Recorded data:
>>>
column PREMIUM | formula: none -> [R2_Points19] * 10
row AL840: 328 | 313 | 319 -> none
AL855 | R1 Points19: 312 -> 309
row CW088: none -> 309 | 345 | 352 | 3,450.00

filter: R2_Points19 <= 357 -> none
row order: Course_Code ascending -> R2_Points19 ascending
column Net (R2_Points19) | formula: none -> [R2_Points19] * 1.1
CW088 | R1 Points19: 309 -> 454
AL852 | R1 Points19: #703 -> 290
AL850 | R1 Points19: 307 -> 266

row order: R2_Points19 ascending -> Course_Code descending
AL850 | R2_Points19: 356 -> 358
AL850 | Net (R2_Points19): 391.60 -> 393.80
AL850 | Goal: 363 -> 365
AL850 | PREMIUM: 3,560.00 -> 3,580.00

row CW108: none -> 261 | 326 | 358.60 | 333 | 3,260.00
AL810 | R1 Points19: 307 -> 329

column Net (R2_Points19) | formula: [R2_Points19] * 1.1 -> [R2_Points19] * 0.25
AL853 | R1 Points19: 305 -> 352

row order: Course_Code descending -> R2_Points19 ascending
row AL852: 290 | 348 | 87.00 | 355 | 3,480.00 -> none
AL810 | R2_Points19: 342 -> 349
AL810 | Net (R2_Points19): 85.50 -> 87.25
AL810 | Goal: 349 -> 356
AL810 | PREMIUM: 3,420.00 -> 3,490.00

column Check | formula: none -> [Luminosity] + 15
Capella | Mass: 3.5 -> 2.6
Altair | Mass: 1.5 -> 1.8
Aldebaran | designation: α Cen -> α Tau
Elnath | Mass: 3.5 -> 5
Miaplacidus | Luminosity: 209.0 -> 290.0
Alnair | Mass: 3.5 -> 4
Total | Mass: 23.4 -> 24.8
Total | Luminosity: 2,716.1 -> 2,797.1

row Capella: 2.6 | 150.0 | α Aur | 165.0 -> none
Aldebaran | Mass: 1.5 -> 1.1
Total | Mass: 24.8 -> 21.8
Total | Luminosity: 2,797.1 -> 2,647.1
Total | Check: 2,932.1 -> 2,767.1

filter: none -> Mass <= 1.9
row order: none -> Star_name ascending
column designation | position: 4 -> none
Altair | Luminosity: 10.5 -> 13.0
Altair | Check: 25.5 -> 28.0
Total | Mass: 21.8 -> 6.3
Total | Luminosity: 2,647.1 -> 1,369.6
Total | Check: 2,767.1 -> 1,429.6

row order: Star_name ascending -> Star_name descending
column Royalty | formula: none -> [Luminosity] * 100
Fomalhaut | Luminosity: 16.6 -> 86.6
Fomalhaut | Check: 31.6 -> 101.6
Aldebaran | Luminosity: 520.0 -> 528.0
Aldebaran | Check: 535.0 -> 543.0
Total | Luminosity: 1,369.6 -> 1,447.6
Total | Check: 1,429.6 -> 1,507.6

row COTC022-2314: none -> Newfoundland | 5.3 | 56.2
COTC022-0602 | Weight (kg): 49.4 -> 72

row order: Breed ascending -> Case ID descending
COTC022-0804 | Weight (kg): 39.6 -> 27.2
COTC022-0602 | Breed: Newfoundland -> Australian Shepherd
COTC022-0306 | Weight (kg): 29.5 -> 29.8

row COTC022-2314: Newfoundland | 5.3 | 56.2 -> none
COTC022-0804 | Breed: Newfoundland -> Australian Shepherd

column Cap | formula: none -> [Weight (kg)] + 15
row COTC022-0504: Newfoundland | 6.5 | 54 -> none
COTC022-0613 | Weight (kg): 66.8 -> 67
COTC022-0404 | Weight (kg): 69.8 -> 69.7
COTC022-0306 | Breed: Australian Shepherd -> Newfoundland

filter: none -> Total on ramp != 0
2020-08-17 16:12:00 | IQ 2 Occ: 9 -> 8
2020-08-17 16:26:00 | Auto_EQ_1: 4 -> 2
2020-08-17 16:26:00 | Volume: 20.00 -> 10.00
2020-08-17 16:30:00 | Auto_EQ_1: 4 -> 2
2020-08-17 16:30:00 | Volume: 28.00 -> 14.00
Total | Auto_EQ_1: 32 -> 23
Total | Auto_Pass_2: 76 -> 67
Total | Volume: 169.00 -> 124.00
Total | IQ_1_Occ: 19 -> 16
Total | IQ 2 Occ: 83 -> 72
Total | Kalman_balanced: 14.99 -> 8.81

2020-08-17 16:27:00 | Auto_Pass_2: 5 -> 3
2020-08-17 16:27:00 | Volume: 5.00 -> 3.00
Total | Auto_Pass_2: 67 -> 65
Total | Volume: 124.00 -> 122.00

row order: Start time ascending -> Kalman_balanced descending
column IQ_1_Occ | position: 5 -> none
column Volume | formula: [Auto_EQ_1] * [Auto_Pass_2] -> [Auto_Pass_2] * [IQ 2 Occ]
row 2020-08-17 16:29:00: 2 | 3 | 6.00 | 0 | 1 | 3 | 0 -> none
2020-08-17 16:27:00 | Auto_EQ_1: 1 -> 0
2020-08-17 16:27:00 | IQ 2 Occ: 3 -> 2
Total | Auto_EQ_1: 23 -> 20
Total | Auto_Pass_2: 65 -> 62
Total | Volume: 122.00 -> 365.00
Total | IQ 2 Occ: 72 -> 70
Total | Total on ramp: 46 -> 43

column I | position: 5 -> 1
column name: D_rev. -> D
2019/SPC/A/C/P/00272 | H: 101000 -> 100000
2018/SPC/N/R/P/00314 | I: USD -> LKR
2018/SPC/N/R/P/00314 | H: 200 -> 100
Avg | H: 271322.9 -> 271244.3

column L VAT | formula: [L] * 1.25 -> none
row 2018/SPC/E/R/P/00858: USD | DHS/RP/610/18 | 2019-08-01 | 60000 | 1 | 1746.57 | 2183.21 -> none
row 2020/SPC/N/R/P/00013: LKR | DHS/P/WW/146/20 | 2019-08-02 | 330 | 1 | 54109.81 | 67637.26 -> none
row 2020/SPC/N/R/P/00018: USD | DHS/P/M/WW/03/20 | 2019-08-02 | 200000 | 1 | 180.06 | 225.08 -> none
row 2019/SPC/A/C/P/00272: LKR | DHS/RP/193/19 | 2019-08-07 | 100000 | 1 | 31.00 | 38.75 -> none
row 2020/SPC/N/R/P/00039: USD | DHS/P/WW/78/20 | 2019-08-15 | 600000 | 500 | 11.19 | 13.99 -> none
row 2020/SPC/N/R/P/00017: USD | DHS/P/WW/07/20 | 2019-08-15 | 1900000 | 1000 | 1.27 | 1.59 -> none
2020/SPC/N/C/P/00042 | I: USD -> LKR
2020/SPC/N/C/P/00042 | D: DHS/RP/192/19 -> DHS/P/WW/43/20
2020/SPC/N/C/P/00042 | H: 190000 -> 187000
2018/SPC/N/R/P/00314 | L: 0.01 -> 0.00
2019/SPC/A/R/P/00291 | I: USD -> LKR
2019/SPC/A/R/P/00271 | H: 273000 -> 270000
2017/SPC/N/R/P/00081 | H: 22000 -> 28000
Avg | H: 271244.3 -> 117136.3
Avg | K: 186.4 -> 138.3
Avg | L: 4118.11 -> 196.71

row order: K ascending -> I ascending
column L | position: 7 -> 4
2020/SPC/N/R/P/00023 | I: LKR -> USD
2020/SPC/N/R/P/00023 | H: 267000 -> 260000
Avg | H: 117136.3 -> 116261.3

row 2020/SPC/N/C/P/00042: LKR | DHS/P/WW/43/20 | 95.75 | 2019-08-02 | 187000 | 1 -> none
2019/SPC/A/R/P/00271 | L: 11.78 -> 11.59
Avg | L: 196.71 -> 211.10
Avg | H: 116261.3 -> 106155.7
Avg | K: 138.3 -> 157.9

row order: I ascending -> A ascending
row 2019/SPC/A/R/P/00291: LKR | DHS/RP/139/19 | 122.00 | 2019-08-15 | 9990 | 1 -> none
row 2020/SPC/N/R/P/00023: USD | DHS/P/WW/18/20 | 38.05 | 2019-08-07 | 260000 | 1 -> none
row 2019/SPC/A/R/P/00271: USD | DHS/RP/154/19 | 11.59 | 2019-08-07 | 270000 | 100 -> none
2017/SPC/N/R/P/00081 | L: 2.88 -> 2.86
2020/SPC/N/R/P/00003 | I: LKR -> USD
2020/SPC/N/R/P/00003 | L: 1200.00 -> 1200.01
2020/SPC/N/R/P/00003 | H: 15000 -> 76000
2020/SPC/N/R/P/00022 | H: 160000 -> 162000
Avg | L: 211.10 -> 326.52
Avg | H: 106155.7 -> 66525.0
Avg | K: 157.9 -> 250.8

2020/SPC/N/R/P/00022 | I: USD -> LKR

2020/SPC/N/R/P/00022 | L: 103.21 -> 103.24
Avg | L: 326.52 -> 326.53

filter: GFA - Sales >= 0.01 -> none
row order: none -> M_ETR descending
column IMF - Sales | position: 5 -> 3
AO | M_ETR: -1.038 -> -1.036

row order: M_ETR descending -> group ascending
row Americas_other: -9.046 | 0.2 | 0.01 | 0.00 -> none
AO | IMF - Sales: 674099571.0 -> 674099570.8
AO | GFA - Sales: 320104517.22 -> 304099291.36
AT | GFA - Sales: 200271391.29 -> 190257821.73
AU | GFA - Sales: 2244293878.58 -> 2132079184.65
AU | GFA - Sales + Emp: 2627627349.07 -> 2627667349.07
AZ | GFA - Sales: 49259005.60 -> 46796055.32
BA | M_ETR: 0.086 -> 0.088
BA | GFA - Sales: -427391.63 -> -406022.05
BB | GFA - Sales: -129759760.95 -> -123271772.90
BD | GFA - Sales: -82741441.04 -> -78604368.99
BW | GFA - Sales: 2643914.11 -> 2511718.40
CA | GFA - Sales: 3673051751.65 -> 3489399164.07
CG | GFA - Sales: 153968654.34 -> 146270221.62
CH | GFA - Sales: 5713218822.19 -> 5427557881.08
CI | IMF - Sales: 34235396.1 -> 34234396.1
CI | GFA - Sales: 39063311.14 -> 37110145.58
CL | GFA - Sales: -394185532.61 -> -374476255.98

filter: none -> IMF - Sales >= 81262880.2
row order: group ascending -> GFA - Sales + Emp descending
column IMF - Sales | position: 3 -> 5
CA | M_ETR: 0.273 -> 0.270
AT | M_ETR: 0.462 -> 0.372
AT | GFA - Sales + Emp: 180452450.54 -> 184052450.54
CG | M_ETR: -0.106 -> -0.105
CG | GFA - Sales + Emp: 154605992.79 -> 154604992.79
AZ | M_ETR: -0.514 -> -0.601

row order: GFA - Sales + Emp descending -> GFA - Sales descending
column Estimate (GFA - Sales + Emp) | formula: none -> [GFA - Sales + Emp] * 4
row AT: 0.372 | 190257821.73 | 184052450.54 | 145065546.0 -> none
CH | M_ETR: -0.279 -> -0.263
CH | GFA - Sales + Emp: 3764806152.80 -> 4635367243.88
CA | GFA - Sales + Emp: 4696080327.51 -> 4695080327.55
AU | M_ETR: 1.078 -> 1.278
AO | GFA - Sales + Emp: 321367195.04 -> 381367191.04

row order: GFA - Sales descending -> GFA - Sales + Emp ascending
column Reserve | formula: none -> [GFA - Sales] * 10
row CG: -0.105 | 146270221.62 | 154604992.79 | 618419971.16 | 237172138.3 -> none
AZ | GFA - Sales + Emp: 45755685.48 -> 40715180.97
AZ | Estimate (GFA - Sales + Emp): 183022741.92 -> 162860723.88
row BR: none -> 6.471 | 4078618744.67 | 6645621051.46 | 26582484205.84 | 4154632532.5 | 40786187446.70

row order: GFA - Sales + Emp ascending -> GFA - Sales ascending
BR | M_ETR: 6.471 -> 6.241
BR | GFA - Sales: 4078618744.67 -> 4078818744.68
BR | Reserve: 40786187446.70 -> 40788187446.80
<<<
#### Prompt:
Starting at the line above that contains "CG | GFA - Sales: 153968654.34", repeat each line exactly up to and including the line that contains "row order: GFA - Sales + Emp descending", and stop there.

#### Response to this task:
CG | GFA - Sales: 153968654.34 -> 146270221.62
CH | GFA - Sales: 5713218822.19 -> 5427557881.08
CI | IMF - Sales: 34235396.1 -> 34234396.1
CI | GFA - Sales: 39063311.14 -> 37110145.58
CL | GFA - Sales: -394185532.61 -> -374476255.98

filter: none -> IMF - Sales >= 81262880.2
row order: group ascending -> GFA - Sales + Emp descending
column IMF - Sales | position: 3 -> 5
CA | M_ETR: 0.273 -> 0.270
AT | M_ETR: 0.462 -> 0.372
AT | GFA - Sales + Emp: 180452450.54 -> 184052450.54
CG | M_ETR: -0.106 -> -0.105
CG | GFA - Sales + Emp: 154605992.79 -> 154604992.79
AZ | M_ETR: -0.514 -> -0.601

row order: GFA - Sales + Emp descending -> GFA - Sales descending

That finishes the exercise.